In light of all of this, I have chosen to instead write about Fallout 76.

I’ll start by stating that I really like the Fallout series – at least those starting with Fallout 3. I tried playing the first game, but was killed by a radscorpion three times without landing a single hit and realized that the game was too hard for me and quit. Fallout 3, though, had a lot of charm, humor, and wonder about it. The DC Wasteland looked great (and, I would argue, still does even without mods) and Bethesda did a fantastic job of populating it with characters that made you compelled to continue on through your journey and make the Wasteland a better place. (Or wreck it, if you didn’t care about the NPCs you encountered.)

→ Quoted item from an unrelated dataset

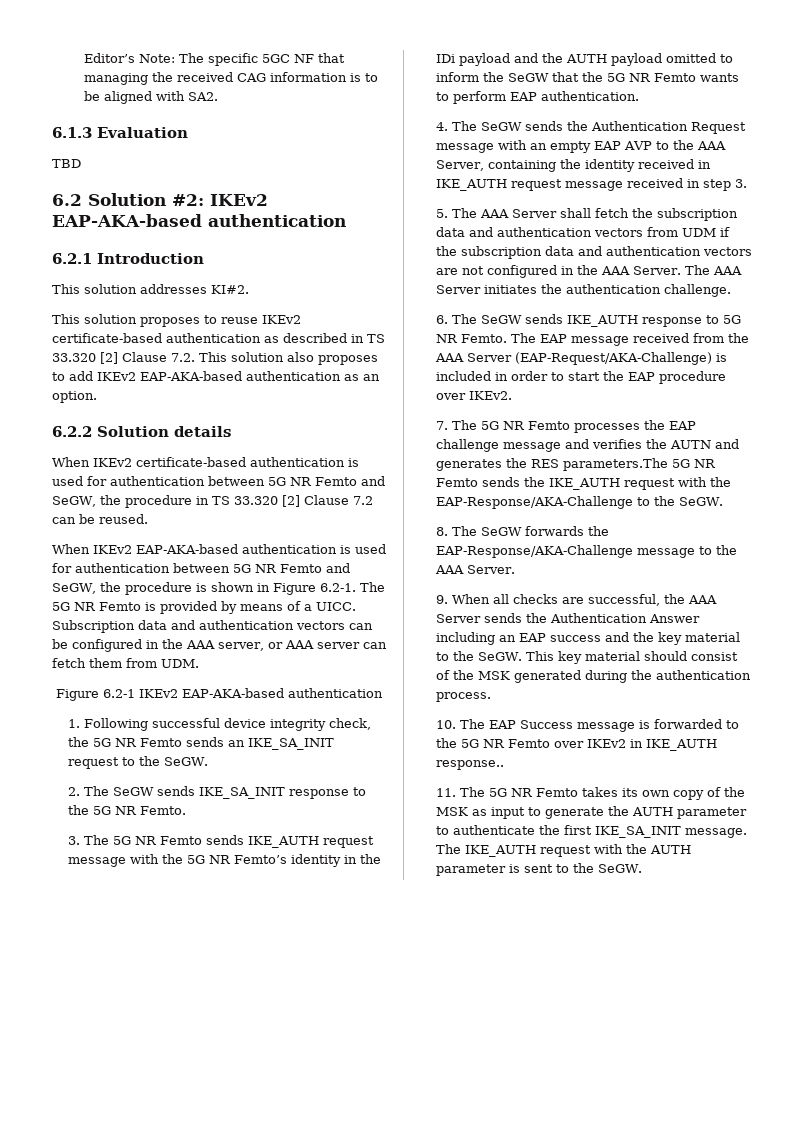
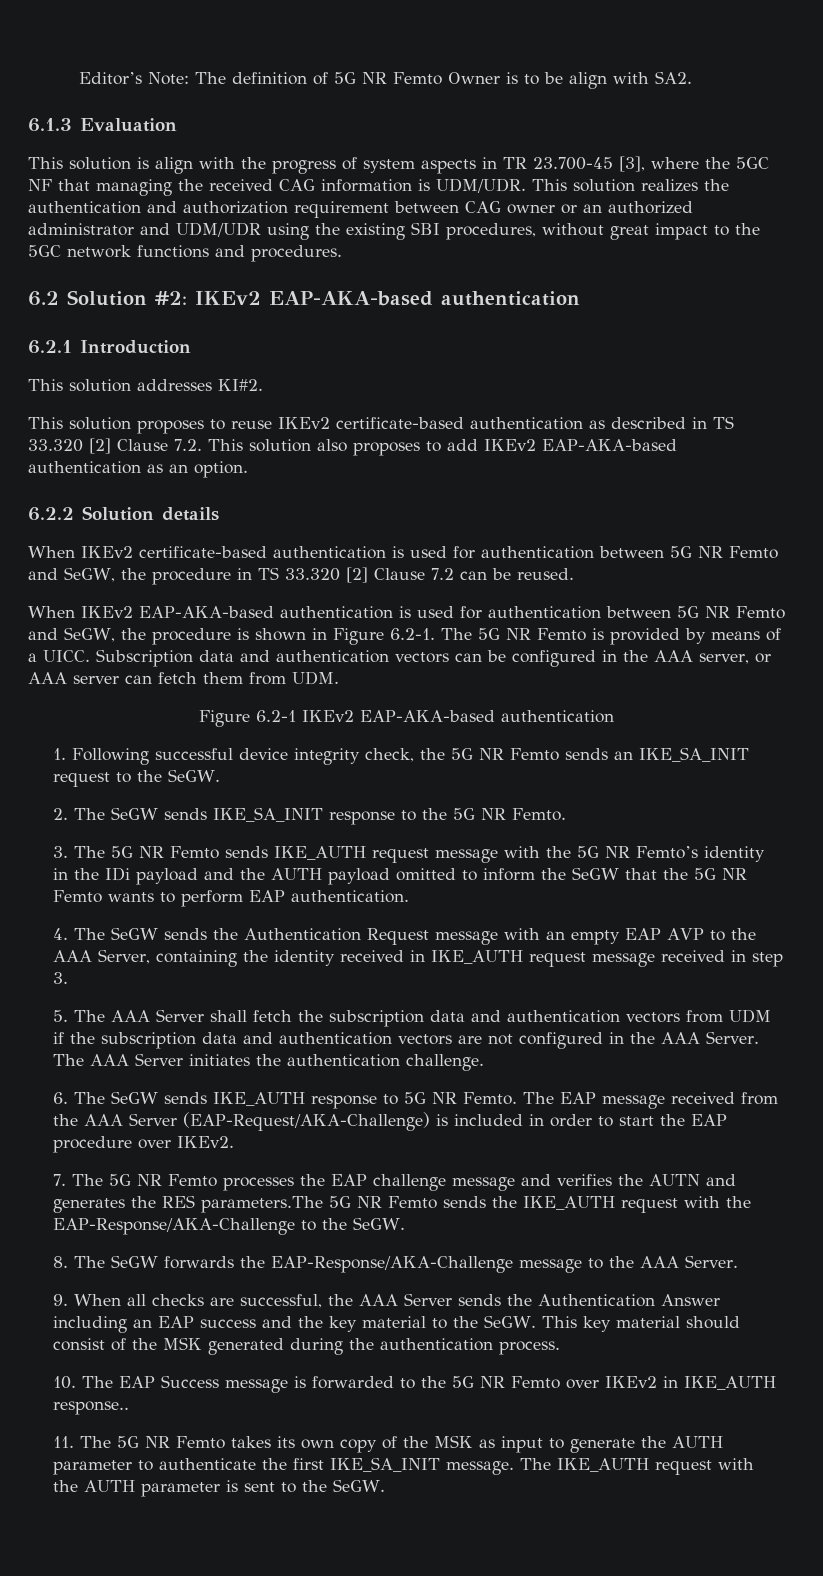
- Editor’s Note: The specific 5GC NF that managing the received CAG information is to be aligned with SA2.
+ Editor’s Note: The definition of 5G NR Femto Owner is to be align with SA2.
  6.1.3 Evaluation
- TBD
+ This solution is align with the progress of system aspects in TR 23.700-45 [3], where the 5GC NF that managing the received CAG information is UDM/UDR. This solution realizes the authentication and authorization requirement between CAG owner or an authorized administrator and UDM/UDR using the existing SBI procedures, without great impact to the 5GC network functions and procedures.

Fallout: New Vegas brought the series back to the West and introduced three factions that struck a very specific chord with me: They were damn close to figures in a morality play. And anyone who’s gotten me drunk and talking about writing knows that I fucking love morality plays. Medieval Christians had a lot of odd ideas, but one of the better ones was to cut through the bullshit and make Death an actual thing that you could interact with and try to negotiate with (and, of course, fail, because you were a sinner and Death cares not). New Vegas was pretty simple at its core: Three groups are trying to control New Vegas, because it’s relatively pristine after the atomic bombs fell, and you could be the deciding factor. That simplicity, however, gave Obsidian, the developers, room to iterate and be creative – like a canon. Then you added in a few really solid expansions (yes, even Dead Money!) and you have a classic.

Fallout 4 was lackluster in many respects, because Bethesda implemented a lot of stuff that didn’t quite work. Crafting is something that I’ve always begrudgingly accepted in games. I grew up on stuff like RTSs and Diablo, or Baldur’s Gate, where you don’t craft so much as trade and pull swords from corpses. 4 sort of made it a lynchpin, following from Skyrim’s template. Radial quests were another addition that didn’t quite work. (Why, for example, must I keep saving the same settlements? Haven’t they figured out that they can build turrets yet?) Despite that, the addition of a speaking protagonist and returning to the East Coast, and touching on themes like AI and pulp fiction, made the game fun to mess around with, if not as engrossing as New Vegas and Fallout 3.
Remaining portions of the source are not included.